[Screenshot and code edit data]
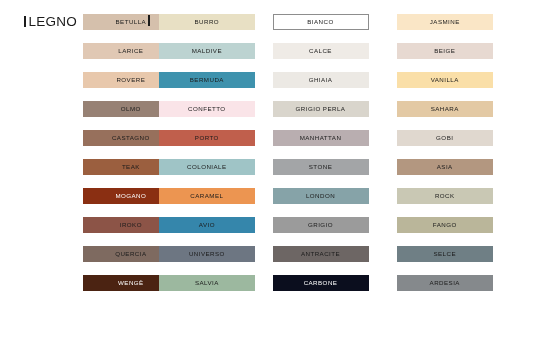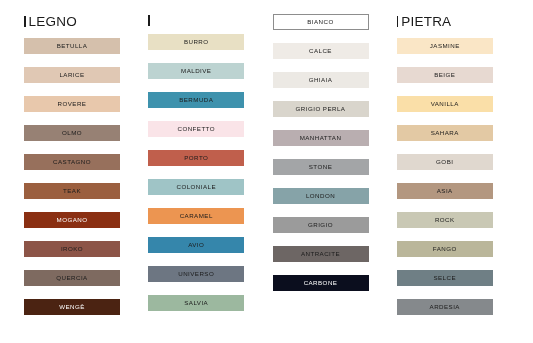--- a/index.html
+++ b/index.html
@@ -19,21 +19,21 @@
     height: 343px;
     background: #ffffff;
     box-sizing: border-box;
     display: flex;
     flex-direction: row;
     padding: 14px 18px 10px 18px;
   }
   .palette-column {
     flex: 1 1 0;
     display: flex;
-    flex-direction: column;
+    flex-direction: row;
     min-width: 0;
     padding-right: 8px;
     box-sizing: border-box;
   }
   .column-header {
     font-family: "Liberation Sans", sans-serif;
     font-size: 13.5px;
     letter-spacing: 0.2px;
     color: #1b1b1b;
     font-weight: 400;
@@ -190,24 +190,20 @@
         </div>
         <div class="swatch" style="background: rgb(109, 102, 100);">
           <span class="swatch-label" style="color: rgb(27, 27, 27);">ANTRACITE</span>
         </div>
         <div class="swatch" style="background: rgb(11, 14, 30);">
           <span class="swatch-label" style="color: rgb(255, 255, 255);">CARBONE</span>
         </div>
       </div>
     </div>
     <div class="palette-column">
-      <div class="column-header">
-        <span class="header-bar"></span>
-        <span>PIETRA</span>
-      </div>
       <div class="swatch-list">
         <div class="swatch" style="background: rgb(250, 230, 198);">
           <span class="swatch-label" style="color: rgb(27, 27, 27);">JASMINE</span>
         </div>
         <div class="swatch" style="background: rgb(231, 217, 209);">
           <span class="swatch-label" style="color: rgb(27, 27, 27);">BEIGE</span>
         </div>
         <div class="swatch" style="background: rgb(250, 223, 168);">
           <span class="swatch-label" style="color: rgb(27, 27, 27);">VANILLA</span>
         </div>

# YOUR TASK
Please write out all the data again word for word, but not the pictures.

# SOLUTION
--- a/index.html
+++ b/index.html
@@ -19,21 +19,21 @@
     height: 343px;
     background: #ffffff;
     box-sizing: border-box;
     display: flex;
     flex-direction: row;
     padding: 14px 18px 10px 18px;
   }
   .palette-column {
     flex: 1 1 0;
     display: flex;
-    flex-direction: column;
+    flex-direction: row;
     min-width: 0;
     padding-right: 8px;
     box-sizing: border-box;
   }
   .column-header {
     font-family: "Liberation Sans", sans-serif;
     font-size: 13.5px;
     letter-spacing: 0.2px;
     color: #1b1b1b;
     font-weight: 400;
@@ -190,24 +190,20 @@
         </div>
         <div class="swatch" style="background: rgb(109, 102, 100);">
           <span class="swatch-label" style="color: rgb(27, 27, 27);">ANTRACITE</span>
         </div>
         <div class="swatch" style="background: rgb(11, 14, 30);">
           <span class="swatch-label" style="color: rgb(255, 255, 255);">CARBONE</span>
         </div>
       </div>
     </div>
     <div class="palette-column">
-      <div class="column-header">
-        <span class="header-bar"></span>
-        <span>PIETRA</span>
-      </div>
       <div class="swatch-list">
         <div class="swatch" style="background: rgb(250, 230, 198);">
           <span class="swatch-label" style="color: rgb(27, 27, 27);">JASMINE</span>
         </div>
         <div class="swatch" style="background: rgb(231, 217, 209);">
           <span class="swatch-label" style="color: rgb(27, 27, 27);">BEIGE</span>
         </div>
         <div class="swatch" style="background: rgb(250, 223, 168);">
           <span class="swatch-label" style="color: rgb(27, 27, 27);">VANILLA</span>
         </div>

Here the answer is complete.